New data were added to SFARI Gene in October 2017.

Some of the highlights of this data release include:

• 60 new genes, including TRAPPC6B, GRIA1, SMARCA4, were added to the Human Gene module, bringing the total number of genes to 970. In-depth annotation of 1,134 rare variants and 12 common variants was also completed, and 81 new references were added.

• 70 gene scores were added in the Gene Scoring module, including 60 newly annotated genes. Six previously scored genes (CX3CR1, FOXG1, FOXP1, HECTD4, NLGN1 and SMC3) were moved to a higher category based on recent publications.

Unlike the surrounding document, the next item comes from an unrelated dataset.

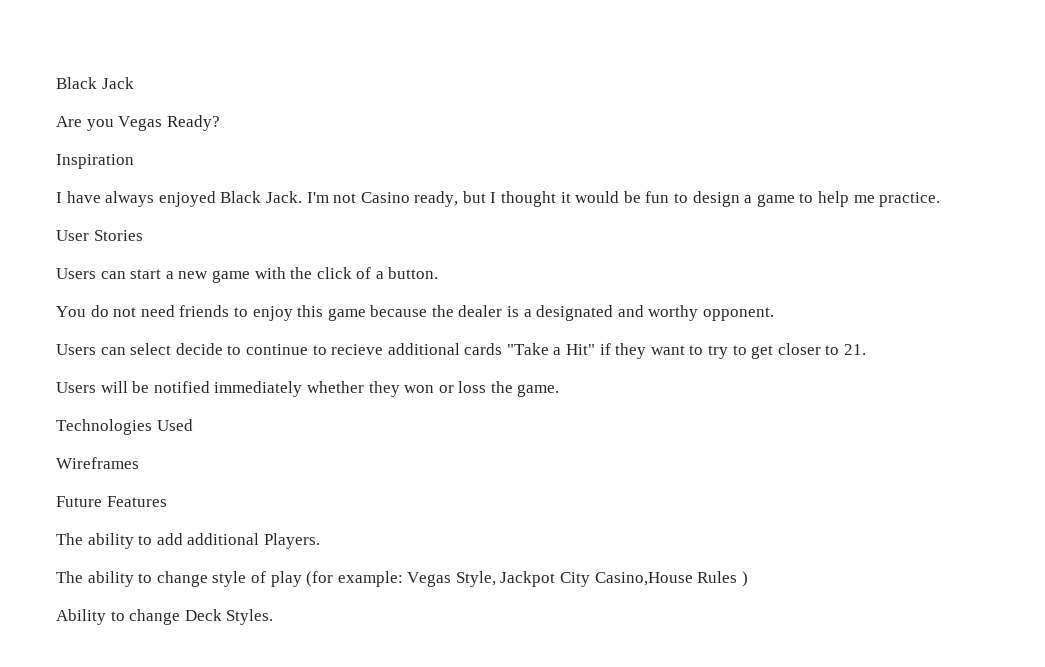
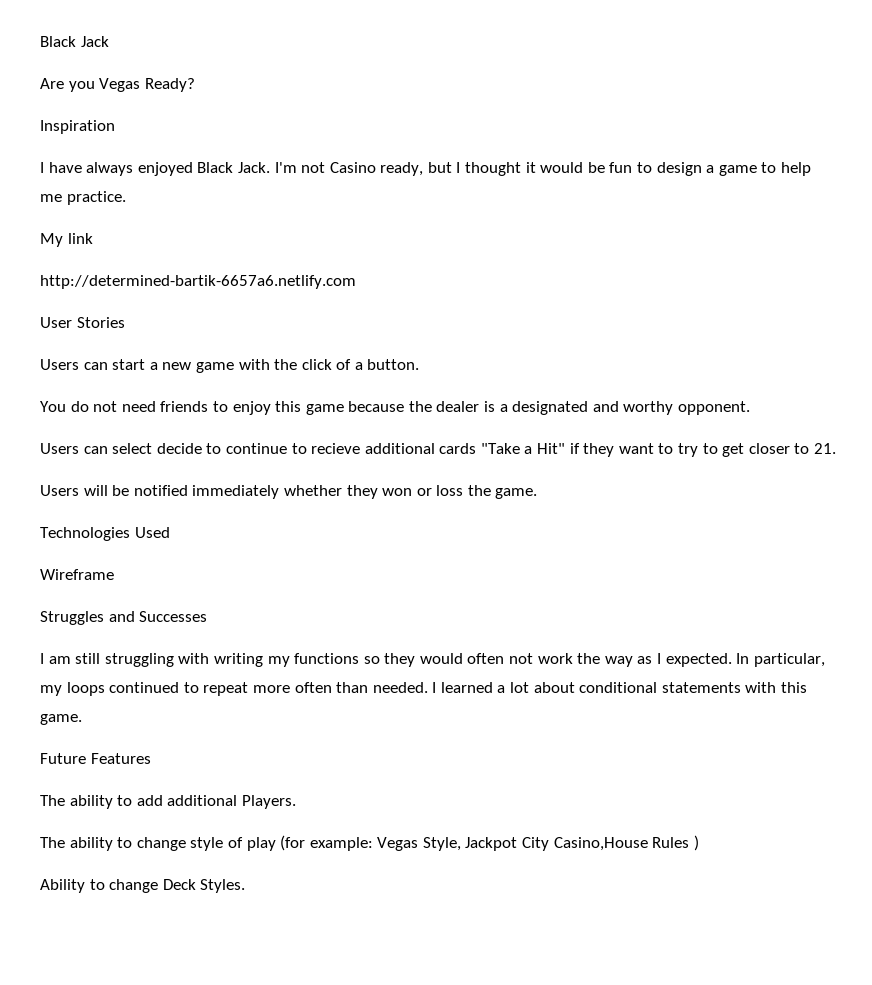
(941, 199) none -> [40,233,93,247] [40,275,356,289] // My link // http://determined-bartik-6657a6.netlify.com
[56,457,139,469] Wireframes -> [40,569,114,580] [40,611,208,625] [40,653,825,667] [40,682,808,696] [40,714,82,725] Wireframe // Struggles and Successes // I am still struggling with writing my functions so they would often not work the way as I expected. In particular, my loops continued to repeat more often than needed. I learned a lot about conditional statements with this game.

• 12 newly curated references and 21 novel copy number variant (CNV) loci were added in the CNV module, resulting in a total of 543 curated references and 2,218 CNV loci. New references provided additional support for BCL11A, TBL1XR1 and FOXP1 as autism spectrum (ASD) risk genes and, in the cases of BCL11A and TBL1XR1, as the primary contributors to the phenotype associated with previously reported microdeletion syndromes.

• The mouse model data set was updated with six new genes (Arid1b, Cbln1, Chd5, Eef1a2, Lrfn2 and Pcdh19). Additionally, many mouse models based on high-confidence genes were added, including Chd8, Cntnap2, Fmr1, Nlgn3 and Ptchd1. 15 new rescue models were also added.

• The rat model data set has been updated with 13 new models and new data for five existing models. The data set includes three new ASD models and four existing models from existing environmental inducers (fluoxetine, lipopolysaccharide, maternal stress and valproic acid) and three models from two new inducers (BK channel blocker and BK channel opener).